* DATA EXTRACT *

-- -- --

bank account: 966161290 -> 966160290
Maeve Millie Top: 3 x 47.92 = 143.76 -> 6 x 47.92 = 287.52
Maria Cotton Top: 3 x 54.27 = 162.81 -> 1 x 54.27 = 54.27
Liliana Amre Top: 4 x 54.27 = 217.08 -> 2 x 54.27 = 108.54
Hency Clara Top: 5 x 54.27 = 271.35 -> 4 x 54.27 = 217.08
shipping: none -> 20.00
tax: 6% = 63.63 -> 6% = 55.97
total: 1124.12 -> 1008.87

-- -- --

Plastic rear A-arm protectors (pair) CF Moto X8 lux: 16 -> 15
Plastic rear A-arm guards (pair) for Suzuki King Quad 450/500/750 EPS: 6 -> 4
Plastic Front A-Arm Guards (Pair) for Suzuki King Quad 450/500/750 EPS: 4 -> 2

-- -- --

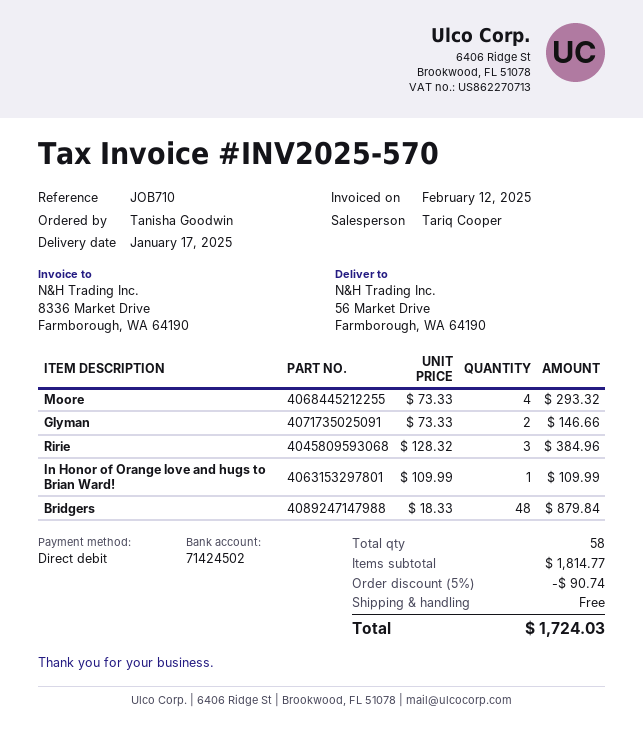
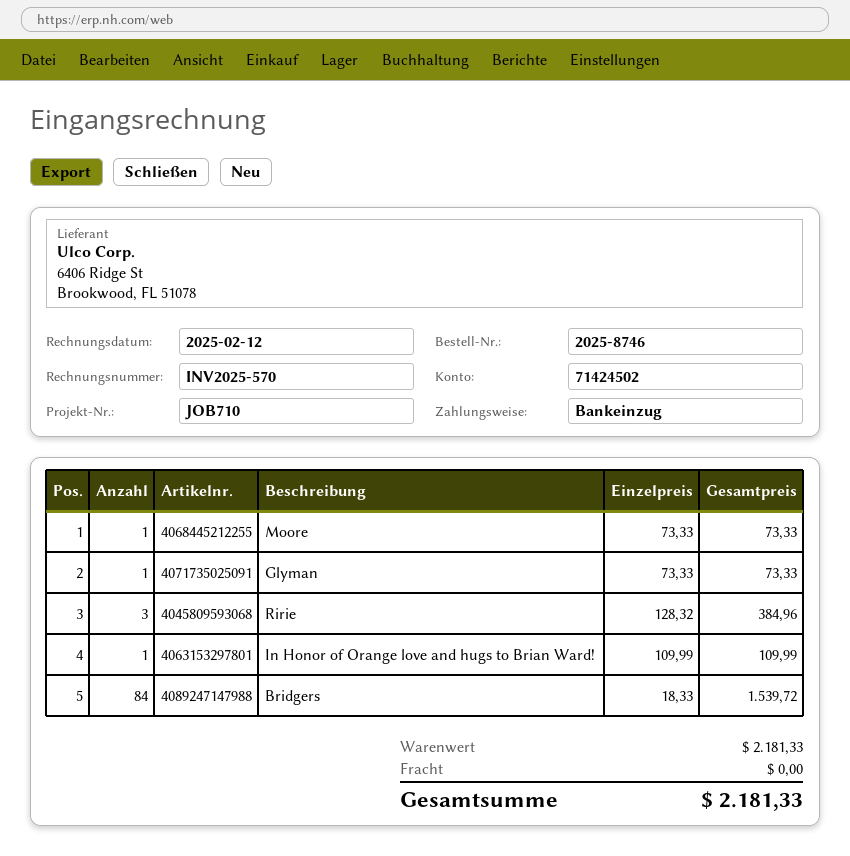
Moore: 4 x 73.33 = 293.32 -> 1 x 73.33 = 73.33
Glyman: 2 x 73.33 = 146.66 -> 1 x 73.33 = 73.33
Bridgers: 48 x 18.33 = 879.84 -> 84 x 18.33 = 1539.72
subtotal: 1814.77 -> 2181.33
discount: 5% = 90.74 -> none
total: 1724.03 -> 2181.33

-- -- --

* WORK ORDER *
Beginning with the line above that contains "bank account: 966161290 -> 966160290", copy each line exactly up to and including the line that contains "total: 1124.12 -> 1008.87", and go no further.

* ANSWER TO THE EXERCISE *
bank account: 966161290 -> 966160290
Maeve Millie Top: 3 x 47.92 = 143.76 -> 6 x 47.92 = 287.52
Maria Cotton Top: 3 x 54.27 = 162.81 -> 1 x 54.27 = 54.27
Liliana Amre Top: 4 x 54.27 = 217.08 -> 2 x 54.27 = 108.54
Hency Clara Top: 5 x 54.27 = 271.35 -> 4 x 54.27 = 217.08
shipping: none -> 20.00
tax: 6% = 63.63 -> 6% = 55.97
total: 1124.12 -> 1008.87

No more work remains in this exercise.